## [Problem]
The lines below, from the first through the one containing "total: 24695.93 -> 21728.17", are to be given again exactly, with pictures left out and nothing added.
*** Extracted records Section Begins ***
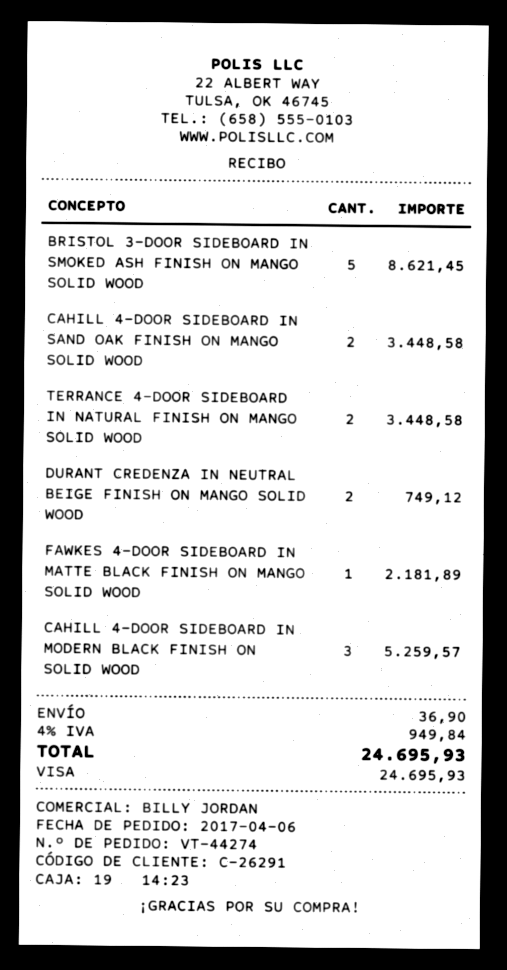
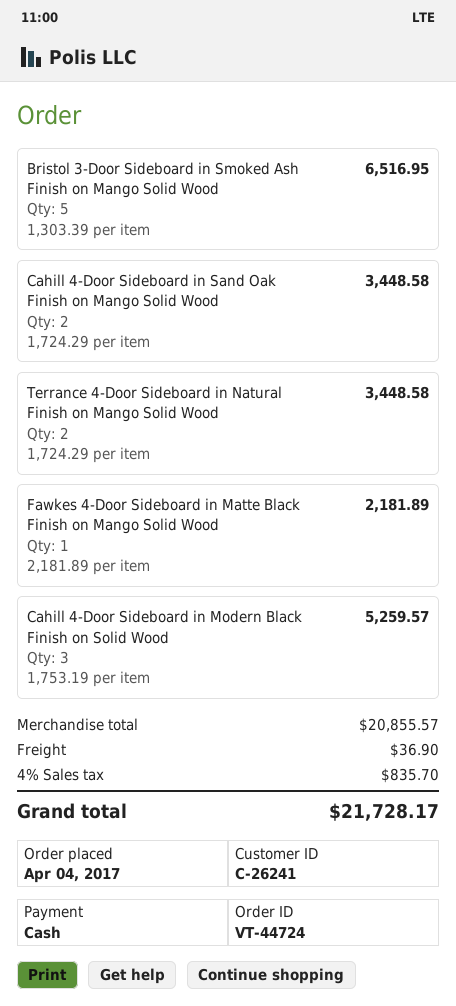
order number: VT-44274 -> VT-44724
order date: 2017-04-06 -> 2017-04-04
customer number: C-26291 -> C-26241
payment method: Visa -> cash
BRISTOL 3-DOOR SIDEBOARD IN SMOKED ASH FINISH ON MANGO SOLID WOOD: 5 for 8621.45 -> 5 for 6516.95
DURANT CREDENZA IN NEUTRAL BEIGE FINISH ON MANGO SOLID WOOD: 2 for 749.12 -> none
tax: 4% = 949.84 -> 4% = 835.70
total: 24695.93 -> 21728.17

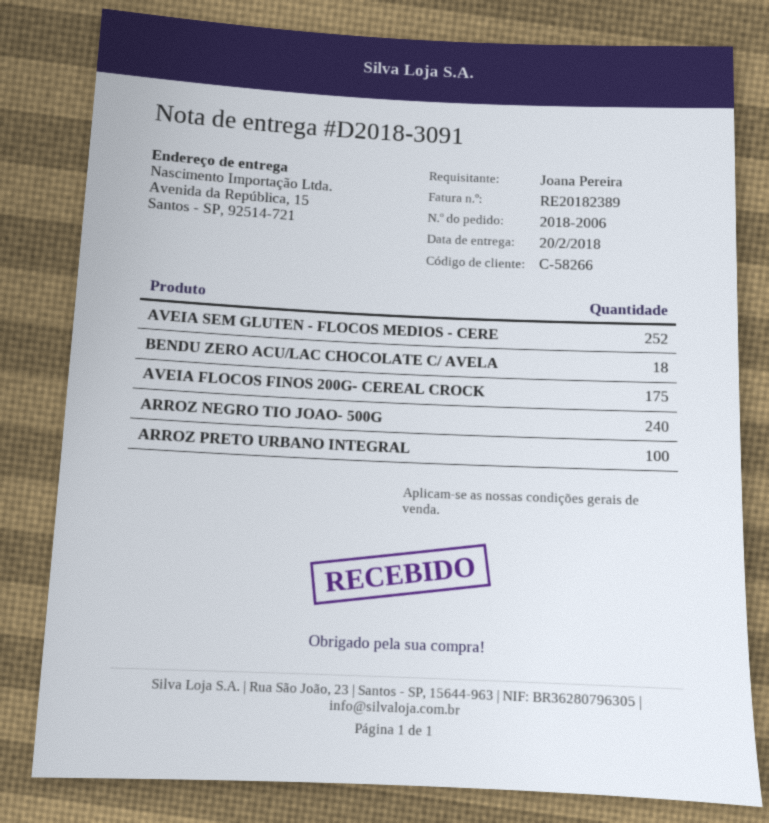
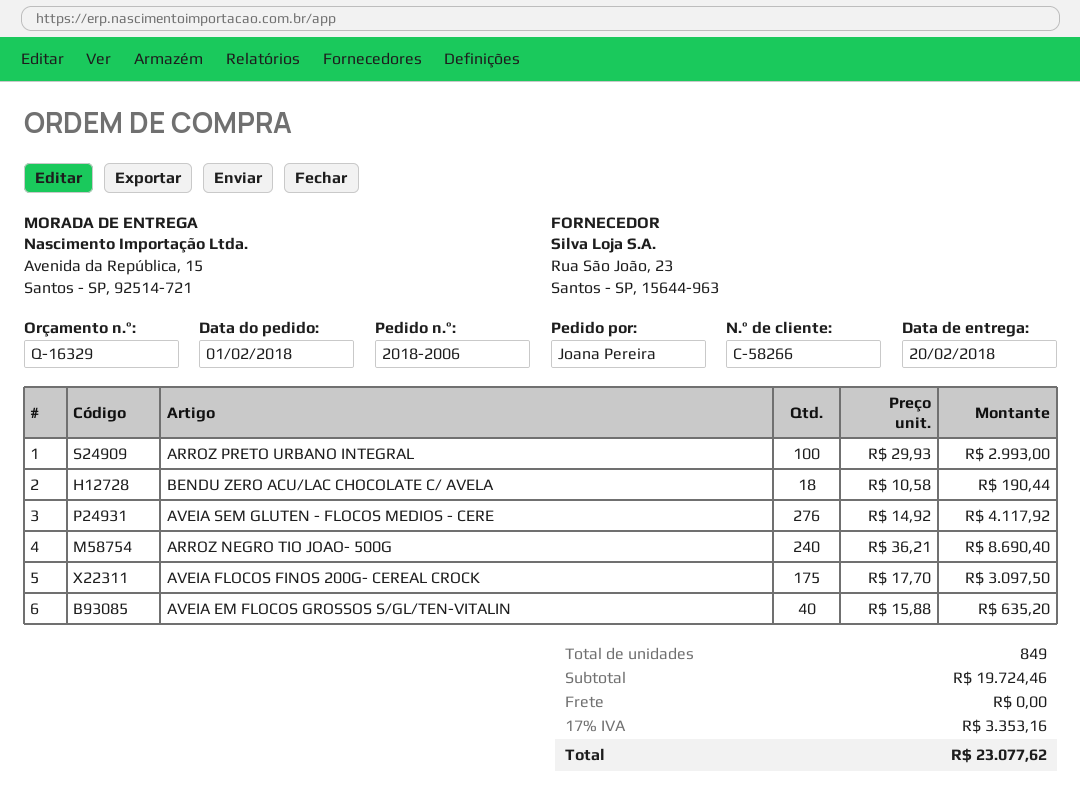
AVEIA SEM GLUTEN - FLOCOS MEDIOS - CERE: 252 -> 276
AVEIA EM FLOCOS GROSSOS S/GL/TEN-VITALIN: none -> 40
*** Extracted records Section Ends ***
## [Task output]
order number: VT-44274 -> VT-44724
order date: 2017-04-06 -> 2017-04-04
customer number: C-26291 -> C-26241
payment method: Visa -> cash
BRISTOL 3-DOOR SIDEBOARD IN SMOKED ASH FINISH ON MANGO SOLID WOOD: 5 for 8621.45 -> 5 for 6516.95
DURANT CREDENZA IN NEUTRAL BEIGE FINISH ON MANGO SOLID WOOD: 2 for 749.12 -> none
tax: 4% = 949.84 -> 4% = 835.70
total: 24695.93 -> 21728.17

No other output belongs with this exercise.